Roberto Coviello


Roberto Coviello, baritono, è nato nel 1955.
Dopo gli studi classici e musicali, conclusi con il massimo dei voti, nel giugno del 1979, vincitore di concorso, è stato l’unico italiano ammesso al Centro di perfezionamento Artisti Lirici del Teatro alla Scala di Milano, con il quale ha debuttato nel ruolo di Figaro ne Il barbiere di Siviglia di Rossini.
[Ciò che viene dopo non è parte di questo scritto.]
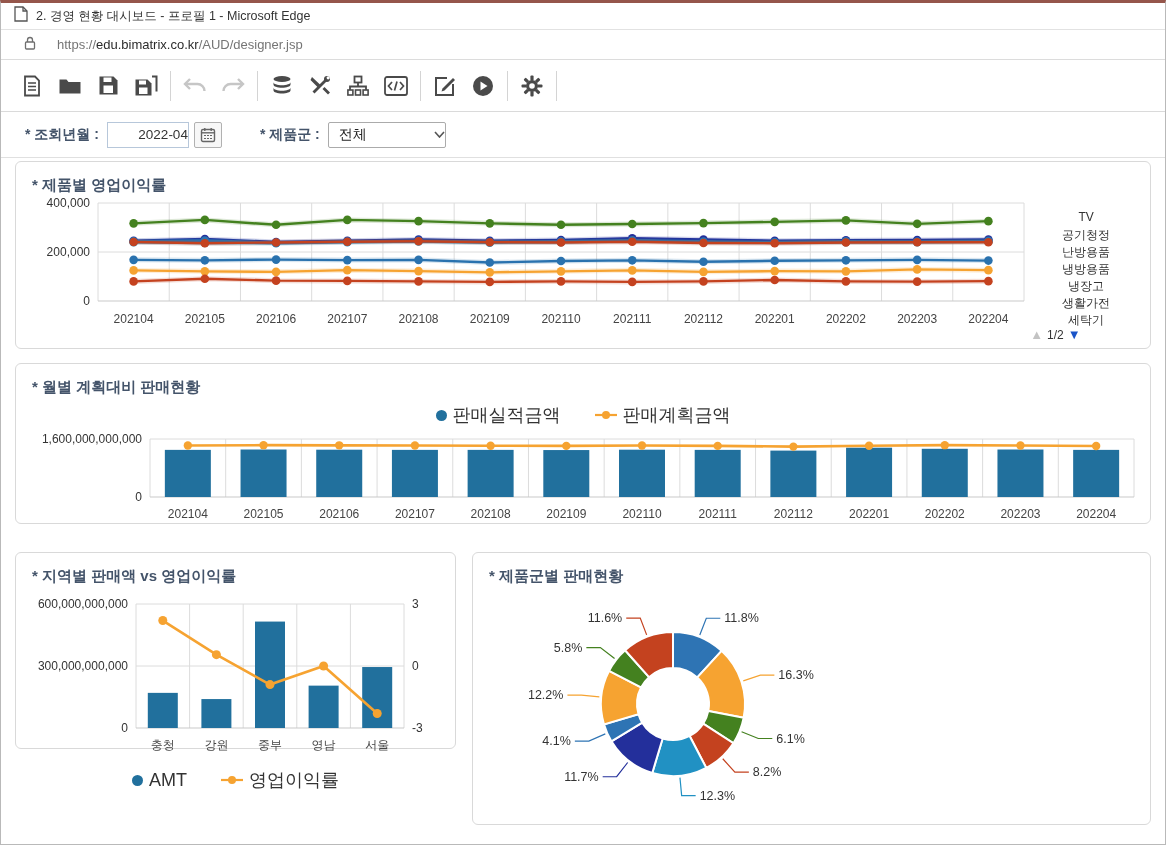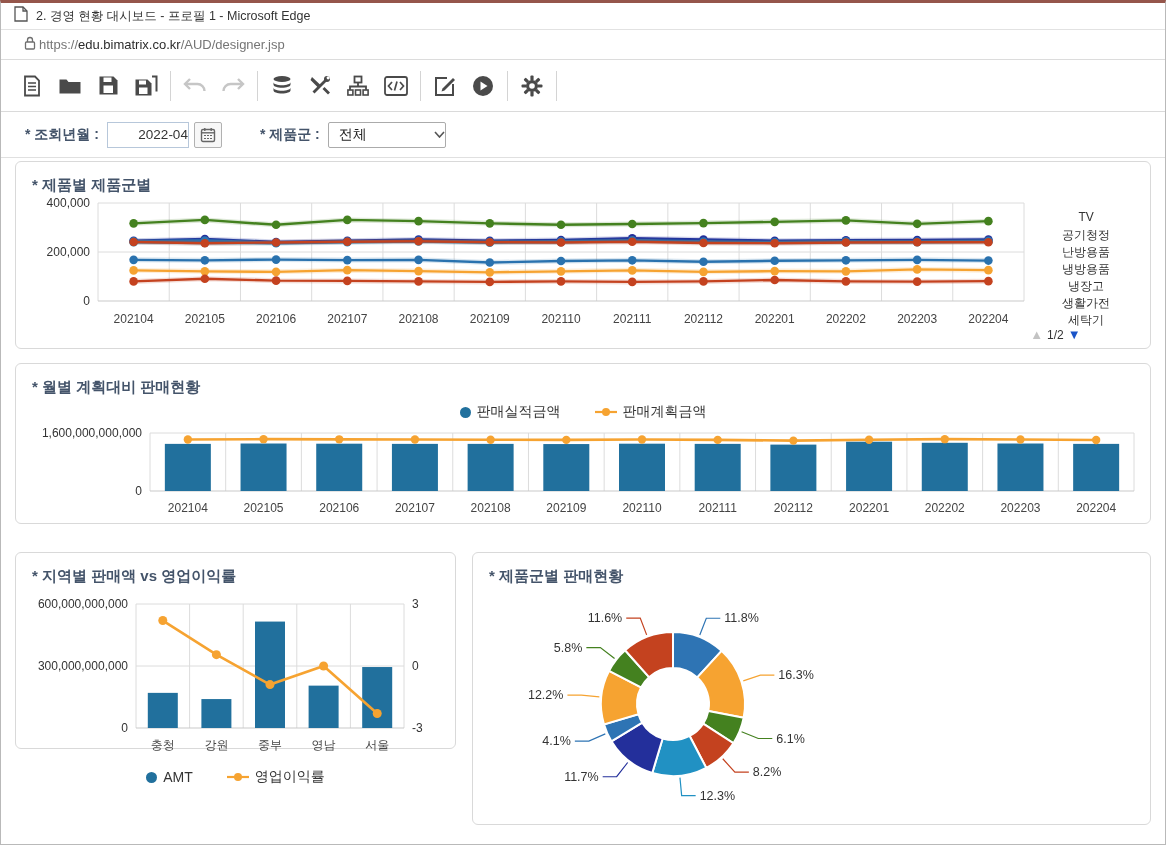--- a/index.html
+++ b/index.html
@@ -14,7 +14,7 @@
     padding-left: 13px; border-bottom: 1px solid #e2e2e2; background: #fff; }
   .titlebar .title { font-size: 12.5px; color: #333; }
   
-  .urlbar { height: 30px; display: flex; align-items: center; gap: 2px;
+  .urlbar { height: 30px; display: flex; align-items: center; gap: 20px;
     padding-left: 22px; border-bottom: 1px solid #dcdcdc; background: #fff; }
   .url { font-size: 13px; }
   .url .dim { color: #757575; }

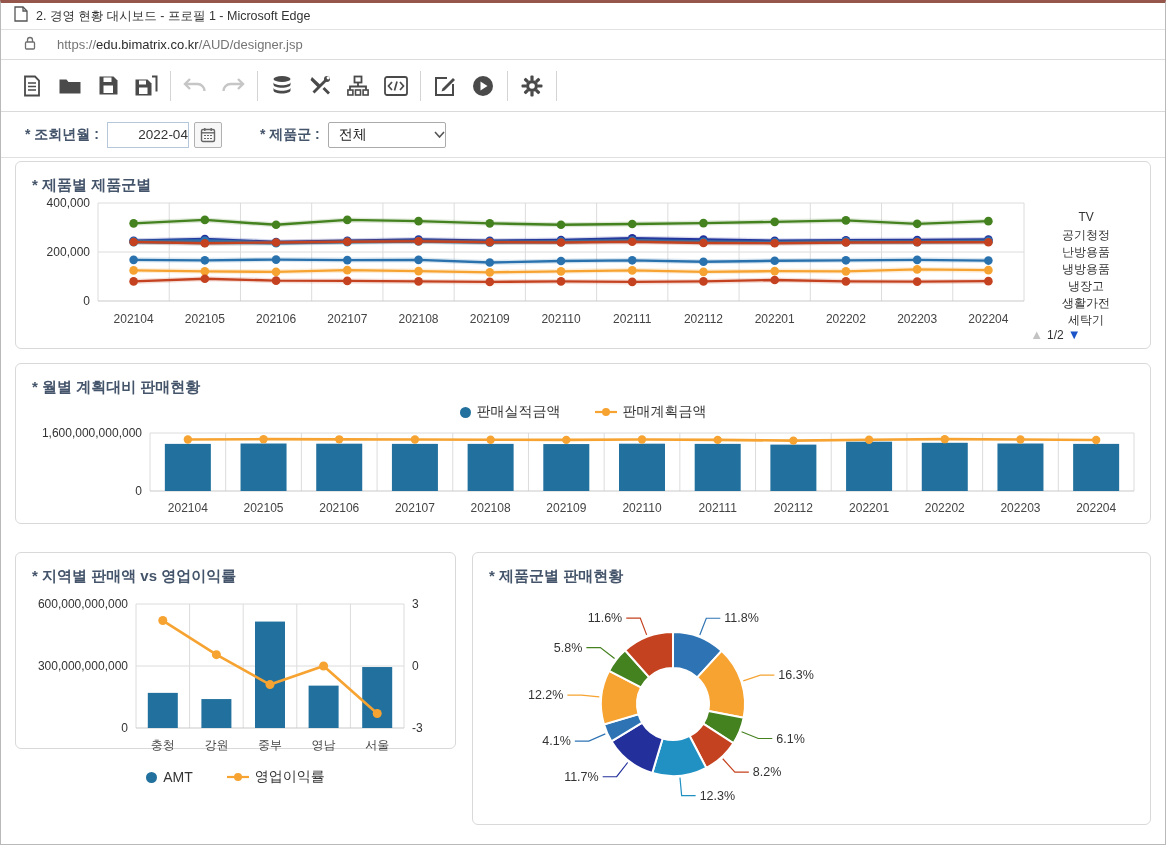--- a/index.html
+++ b/index.html
@@ -216,7 +216,7 @@
   <div class="dash">
 
     <div class="panel p1">
-      <div class="panel-title">* 제품별 제품군별</div>
+      <div class="panel-title">* 제품별 영업이익률</div>
       <div class="chart1-row">
         <svg id="chart1" width="1008" height="134">
             <line x1="74" y1="6" x2="74" y2="104" stroke="#dcdcdc"></line>

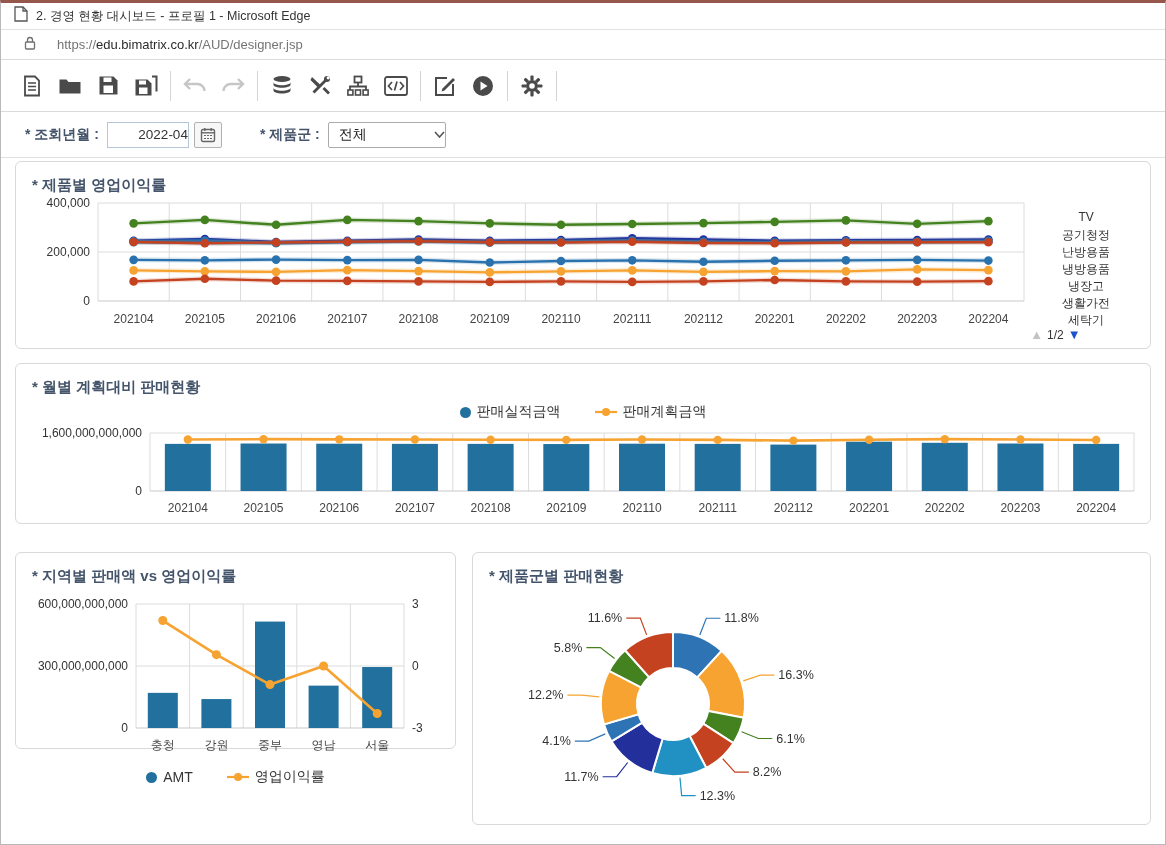--- a/index.html
+++ b/index.html
@@ -54,7 +54,7 @@
   .pager .up { color: #c3c3c3; font-size: 13px; cursor: pointer; }
   .pager .down { color: #1a54c8; font-size: 13px; cursor: pointer; }
   .legend-row { display: flex; justify-content: center; align-items: center; gap: 34px;
-    font-size: 14px; color: #333; margin-top: 6px; }
+    font-size: 18px; color: #333; margin-top: 6px; }
   .legend-row .litem { display: flex; align-items: center; gap: 6px; cursor: pointer; }
   .dotmark { width: 11px; height: 11px; border-radius: 50%; display: inline-block; }
   svg text { font-family: "Liberation Sans", "DejaVu Sans", sans-serif; }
In questo segno si è svolto gran parte del suo percorso musicale, che lo ha visto tra i più affermati interpreti del repertorio brillante, pur non mancando di affrontare anche il genere serio.
Vincitore già nel 1982 del Trofeo Lirico del Successo e del Concorso "Beniamino Gigli" di Macerata, ha svolto una importante carriera lavorando con Direttori quali Riccardo Muti, Gianluigi Gelmetti, Fabio Luisi, Daniele Gatti, Peter Maag, Roberto Abbado, Carlo Rizzi, Donato Renzetti e Registi quali Giorgio Strehler, Dario Fo, Filippo Crivelli, Roberto De Simone, Mauro Bolognini, Glauco Mauri.
Protagonista o interprete principale, ha cantato nei principali Teatri italiani, come il Teatro alla Scala, l'Arena di Verona, la Fenice di Venezia, l'Opera di Roma, il San Carlo di Napoli, il Petruzzelli di Bari, il Verdi di Trieste, il Massimo Bellini di Catania, il Massimo di Palermo, il Grande di Brescia e ha preso parte più volte al Festival Donizetti di Bergamo, al Festival della Valle d'Itria ed a numerose produzione del Teatro dell'Opera Giocosa di Savona al Teatro Chiabrera.
All'estero, si è esibito in Svizzera, Francia, Spagna, Russia, Australia, Stati Uniti, Norvegia, Cile, Germania. Nel 1984 ha inaugurato il Festival dei Due Mondi di Spoleto con Il barbiere di Siviglia di Paisiello, regista Maurizio Scaparro, scene di Gabriele Luzzati.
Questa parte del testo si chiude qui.